Non è frequente che un politico venga processato per le frasi dette nell'aula del Parlamento: dove vige una libertà quasi assoluta di espressione, tutelata dalla Costituzione. A Daniela Santanchè (foto), ministro del Turismo, viene oggi contestato di avere travalicato i limiti, utilizzando il suo intervento in Senato il 5 luglio 2023 per denigrare un suo rivale in affari. Nel contempo, le viene recapitata una nuova sentenza di fallimento relativa a una delle sue società, la Ki Group Holding, ma lei si mostra tranquilla: «Queste sono aziende che ho lasciato da molto tempo, che sono del padre di mio figlio, me ne dispiace, ma non mi sento coinvolta».
Tranquilla, secondo quanto riferisce il suo entourage, il ministro sarebbe per il processo per diffamazione che prende il via a Roma.

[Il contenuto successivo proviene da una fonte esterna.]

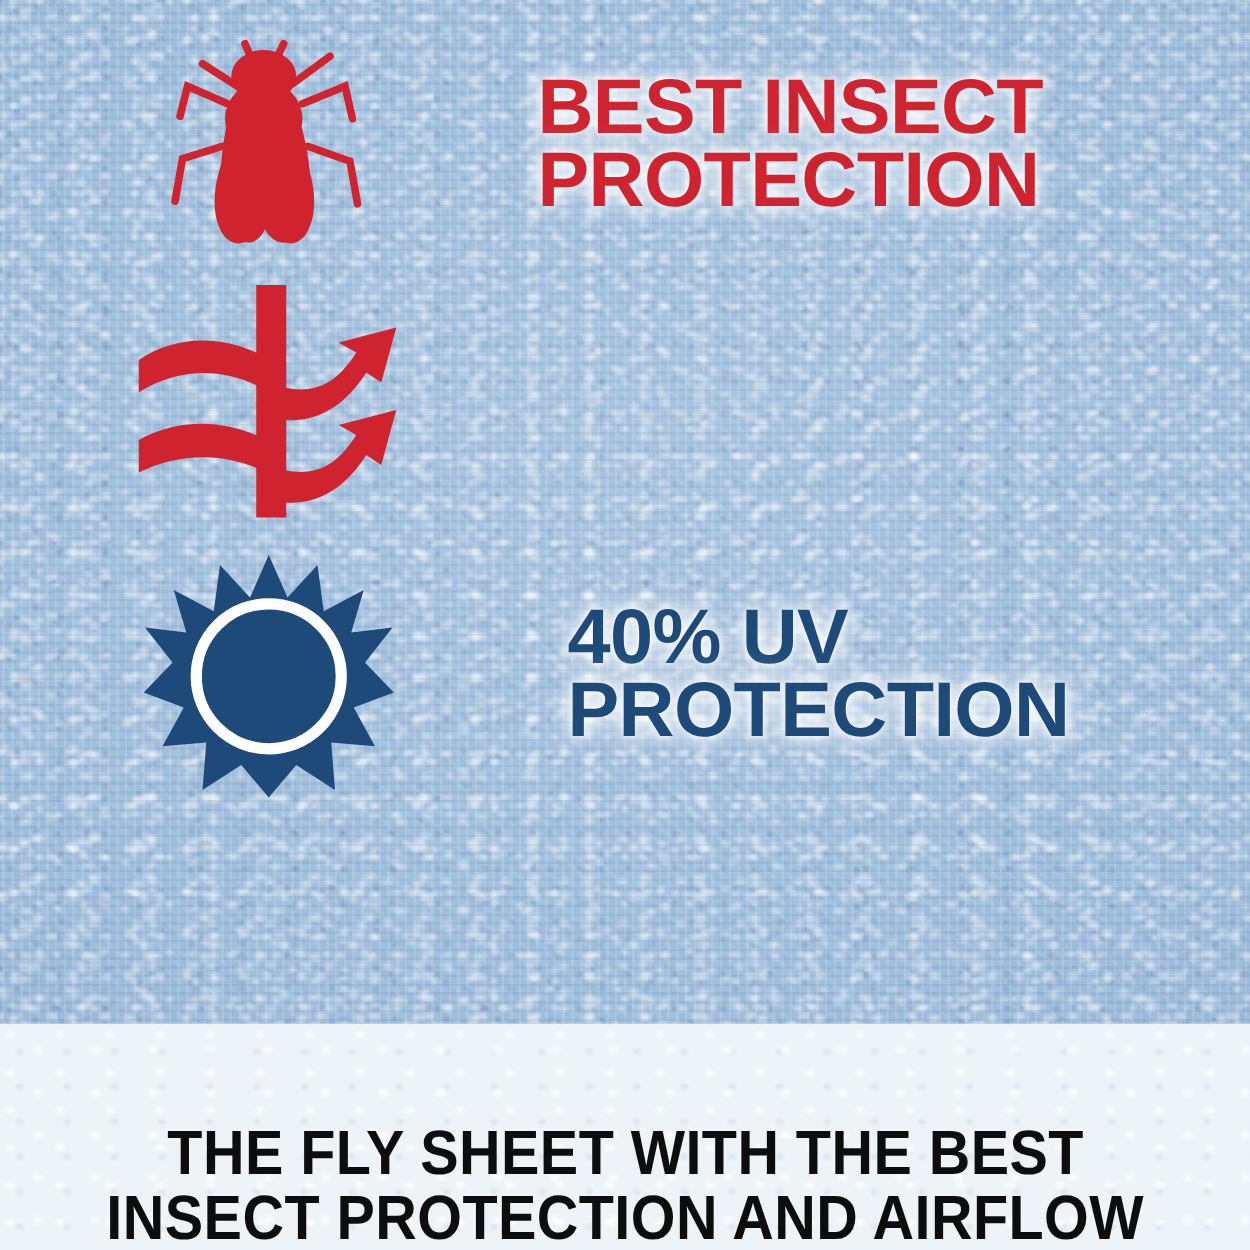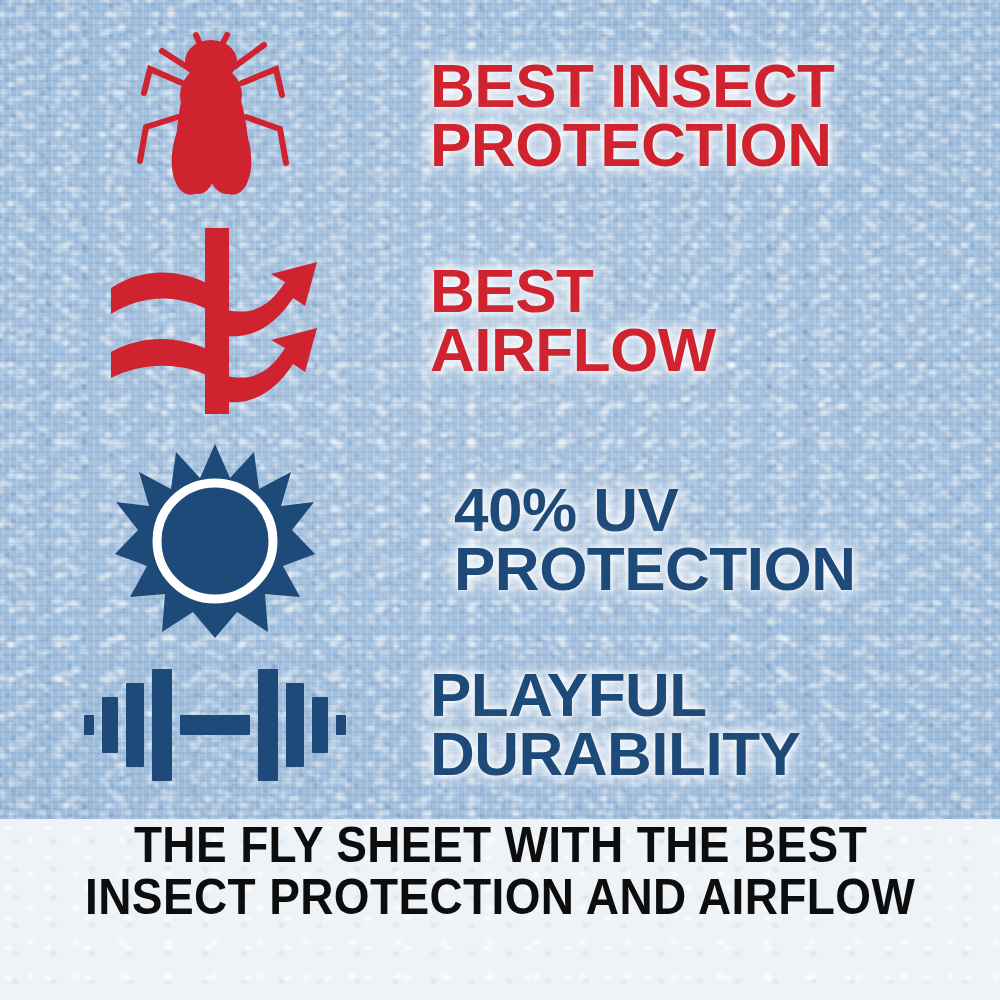--- a/index.html
+++ b/index.html
@@ -232,10 +232,6 @@
                    C170 166, 148 178, 122 176 Z" fill="#cf2430"></path>
         </svg>
       </div>
-      <div class="text-slot">
-        <div class="feat-text red">BEST
-AIRFLOW</div>
-      </div>
     </div>
 
     <div class="feature" style="top:440px; height:200px;gap:24px;">

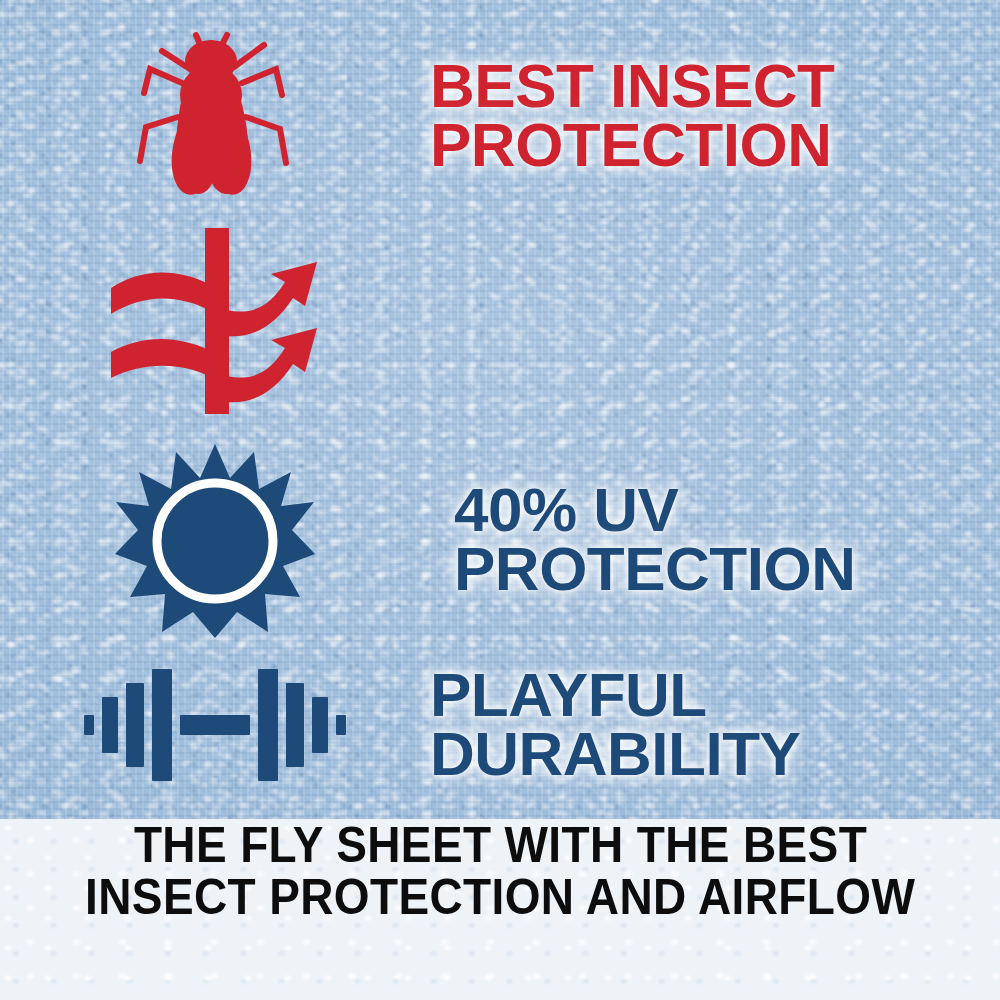--- a/index.html
+++ b/index.html
@@ -253,30 +253,6 @@
       </div>
     </div>
 
-    <div class="feature" style="top:655px; height:140px;">
-      <div class="icon-slot">
-        <svg width="262" height="120" viewBox="0 0 262 120">
-          <g fill="#1d4a78">
-
-            <rect x="0" y="50" width="10" height="20" rx="1"></rect>
-            <rect x="18" y="32" width="16" height="56" rx="1"></rect>
-            <rect x="42" y="18" width="18" height="84" rx="1"></rect>
-            <rect x="68" y="4" width="20" height="112" rx="1"></rect>
-
-            <rect x="96" y="50" width="70" height="20" rx="1"></rect>
-
-            <rect x="174" y="4" width="20" height="112" rx="1"></rect>
-            <rect x="202" y="18" width="18" height="84" rx="1"></rect>
-            <rect x="228" y="32" width="16" height="56" rx="1"></rect>
-            <rect x="252" y="50" width="10" height="20" rx="1"></rect>
-          </g>
-        </svg>
-      </div>
-      <div class="text-slot">
-        <div class="feat-text navy">PLAYFUL
-DURABILITY</div>
-      </div>
-    </div>
 
   </div>
 

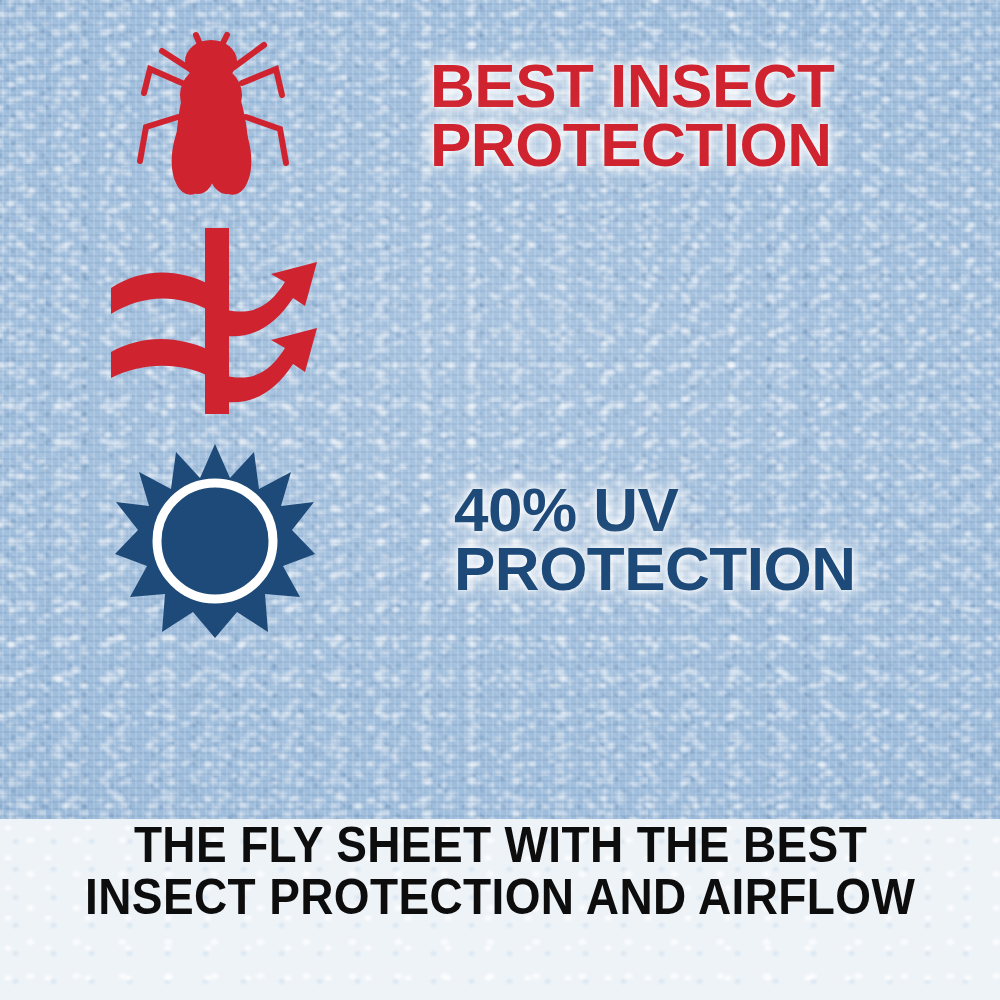--- a/index.html
+++ b/index.html
@@ -141,7 +141,7 @@
     display: flex;
     flex-direction: column;
     align-items: center;
-    justify-content: flex-start;
+    justify-content: flex-end;
   }
   .banner-line {
     font-family: "Liberation Sans Narrow", "Liberation Sans", sans-serif;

Tutto nasce da una denuncia di Giuseppe Zeno, finanziere di Torre del Greco trapiantato alle Bahamas, che dopo essere stato socio della Santanchè è entrato in rotta di collisione, e ha poi firmato gli esposti finiti agli atti delle inchieste per falso in bilancio a carico dell'esponente di Fratelli d'Italia. Dopo l'intervento della Santanchè in Senato, Zeno l'ha denunciata anche per diffamazione.
Ieri in tribunale a Roma il giudice Alfonso Sabella ha disposto che il processo per diffamazione vada avanti, nonostante il difensore Niccolò Pelanda avesse ricordato l'esistenza dell'immunità parlamentare. Il giudice ha ritenuto che il discorso in aula della Santanchè «non rientrasse nelle prerogative costituzionali a garanzia di ministri e parlamentari». In quel momento parlava come comune cittadina, e così deve rispondere delle sue parole.
La Santanchè era intervenuta dai banchi del governo per l'informativa sul dissesto delle società del gruppo Visibilia. Aveva difeso il proprio comportamento e aveva attaccato l'ex socio Zeno (che ha denunciato per estorsione), accusandolo di avere agito per fini personali e con metodi scorretti. Aveva ricordato anche l'esistenza di registrazioni, probabilmente quelle in cui parlando con Dimitri Kunz, compagno della Santanchè, Zeno si dichiarava disposto a uscire di scena in cambio di trecentomila euro e in alternativa prospettava sfracelli: della ex socia diceva «se non si chiamava come si chiama era già andata al Creatore», e i suoi collaboratori che «si faranno male», «io metterò in croce i vostri avvocati, manderò all'aria i vostri revisori».
La denuncia per diffamazione spiccata da Zeno è stata raccolta dalla Procura della Repubblica che ha incriminato la Santanchè, contestandole come aggravante avere «commesso il fatto mediante l'utilizzo del canale Youtube del Senato
della Repubblica, e per aver attribuito un fatto determinato». La Santanchè potrebbe chiedere al Parlamento in sua tutela ma pare sia in realtà orientata a affrontare il processo sostenendo di avere detto solo la verità.